Would you return each record that follows word for word, without its pictures?

(Provided data)
______________________________
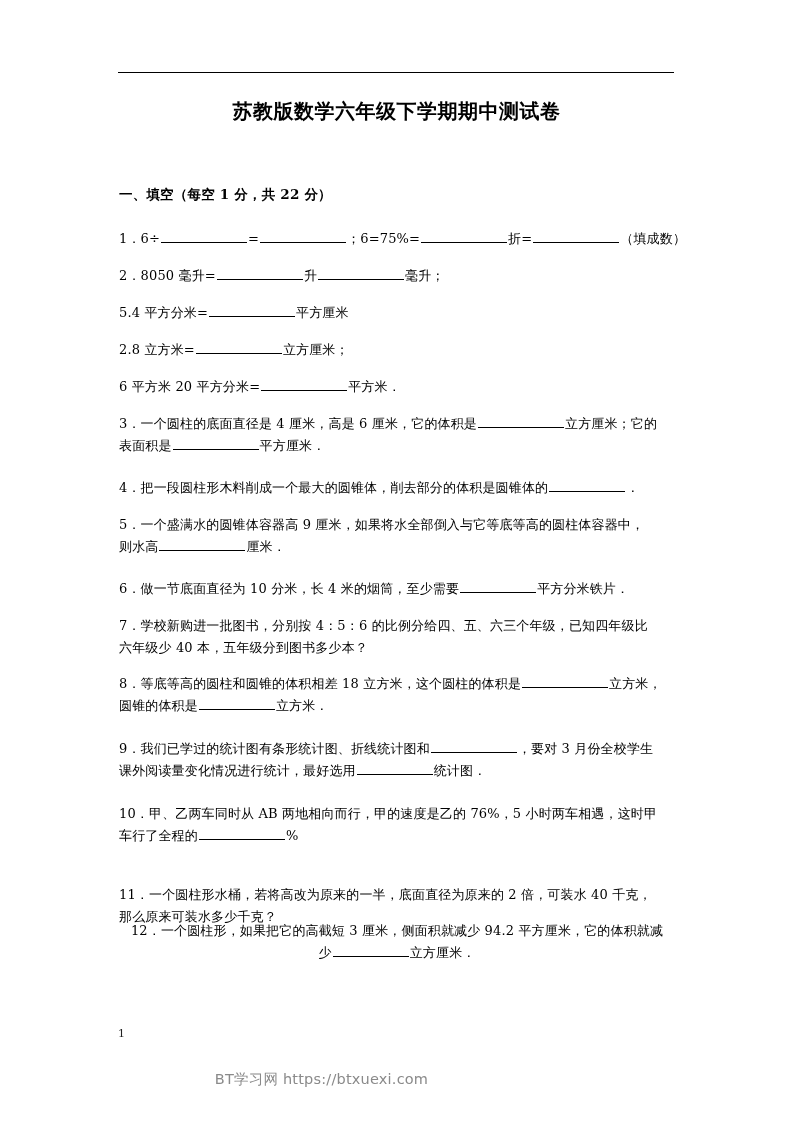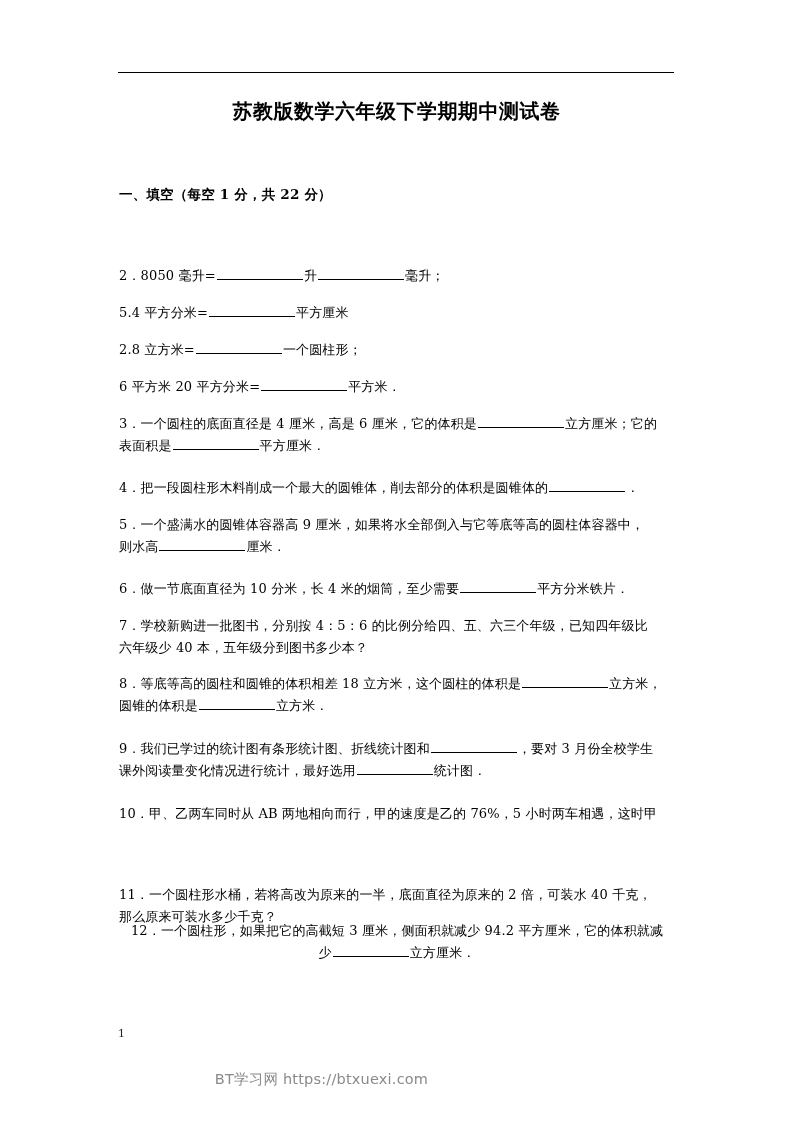--- a/index.html
+++ b/index.html
@@ -107,6 +107,11 @@
 
   <div class="section-heading">一、填空（每空 1 分，共 22 分）</div>
 
+  <div class="qblock" style="top:228px;">
+    <div class="qline">
+      <span>1．6÷</span><span class="blank w-l"></span><span>=</span><span class="blank w-l"></span><span>；6=75%=</span><span class="blank w-l"></span><span>折=</span><span class="blank w-l"></span><span>（填成数）</span>
+    </div>
+  </div>
 
   <div class="qblock" style="top:265px;">
     <div class="qline">

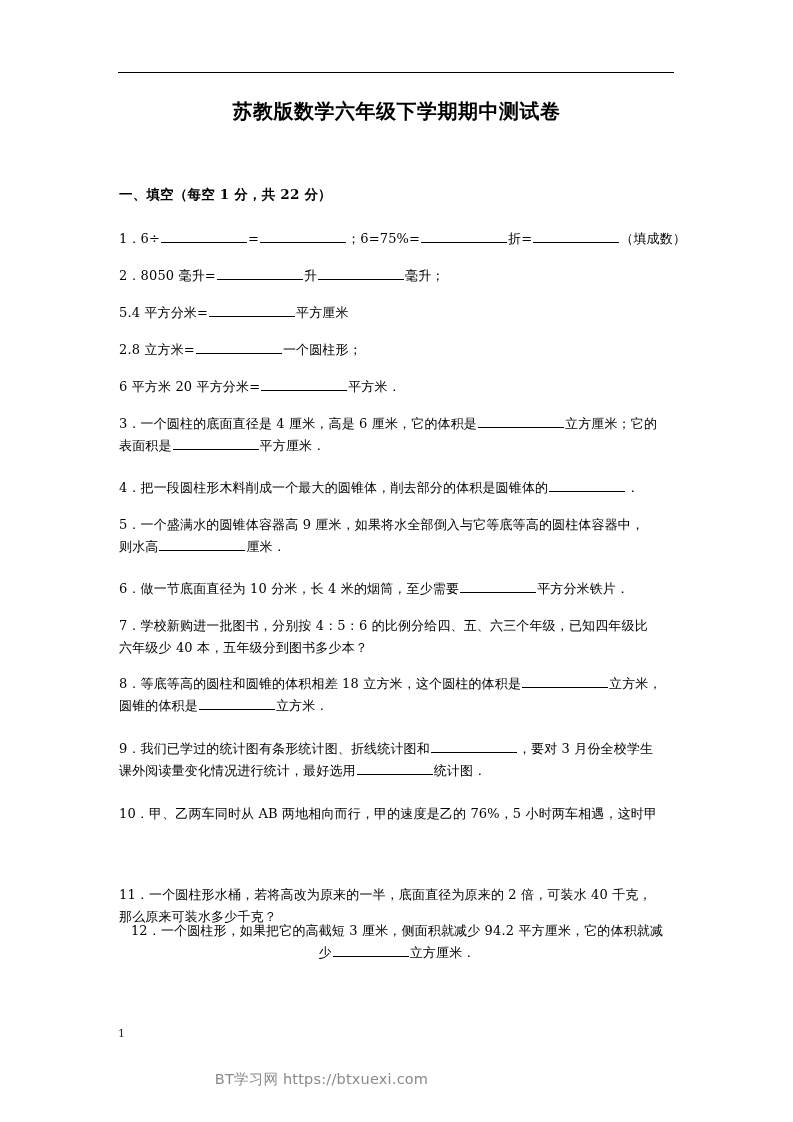--- a/index.html
+++ b/index.html
@@ -127,7 +127,7 @@
 
   <div class="qblock" style="top:339px;">
     <div class="qline">
-      <span>2.8 立方米=</span><span class="blank w-l"></span><span>一个圆柱形；</span>
+      <span>2.8 立方米=</span><span class="blank w-l"></span><span>立方厘米；</span>
     </div>
   </div>
 

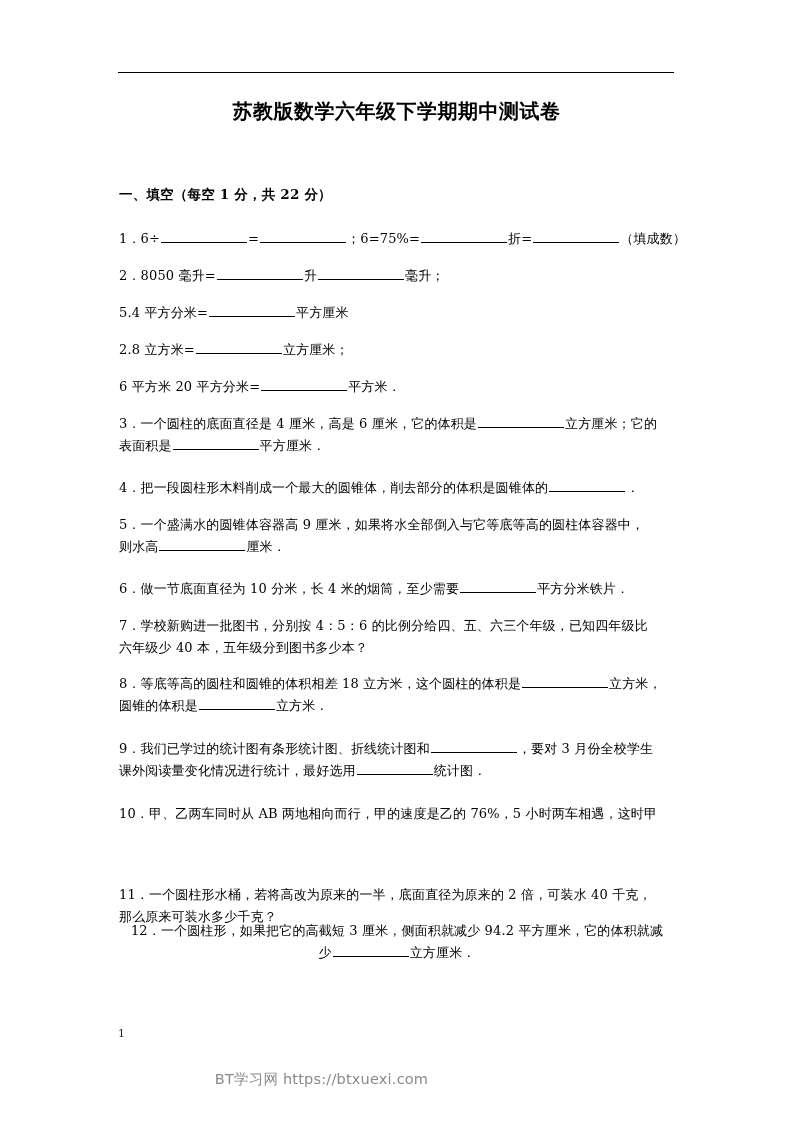--- a/index.html
+++ b/index.html
@@ -198,6 +198,9 @@
     <div class="qline">
       <span>10．甲、乙两车同时从 AB 两地相向而行，甲的速度是乙的 76%，5 小时两车相遇，这时甲</span>
     </div>
+    <div class="qline">
+      <span>车行了全程的</span><span class="blank w-l"></span><span>%</span>
+    </div>
   </div>
 
   <div class="qblock" style="top:884px;">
______________________________
(Exercise answer)
--- a/index.html
+++ b/index.html
@@ -107,6 +107,11 @@
 
   <div class="section-heading">一、填空（每空 1 分，共 22 分）</div>
 
+  <div class="qblock" style="top:228px;">
+    <div class="qline">
+      <span>1．6÷</span><span class="blank w-l"></span><span>=</span><span class="blank w-l"></span><span>；6=75%=</span><span class="blank w-l"></span><span>折=</span><span class="blank w-l"></span><span>（填成数）</span>
+    </div>
+  </div>
 
   <div class="qblock" style="top:265px;">
     <div class="qline">

--- a/index.html
+++ b/index.html
@@ -127,7 +127,7 @@
 
   <div class="qblock" style="top:339px;">
     <div class="qline">
-      <span>2.8 立方米=</span><span class="blank w-l"></span><span>一个圆柱形；</span>
+      <span>2.8 立方米=</span><span class="blank w-l"></span><span>立方厘米；</span>
     </div>
   </div>
 

--- a/index.html
+++ b/index.html
@@ -198,6 +198,9 @@
     <div class="qline">
       <span>10．甲、乙两车同时从 AB 两地相向而行，甲的速度是乙的 76%，5 小时两车相遇，这时甲</span>
     </div>
+    <div class="qline">
+      <span>车行了全程的</span><span class="blank w-l"></span><span>%</span>
+    </div>
   </div>
 
   <div class="qblock" style="top:884px;">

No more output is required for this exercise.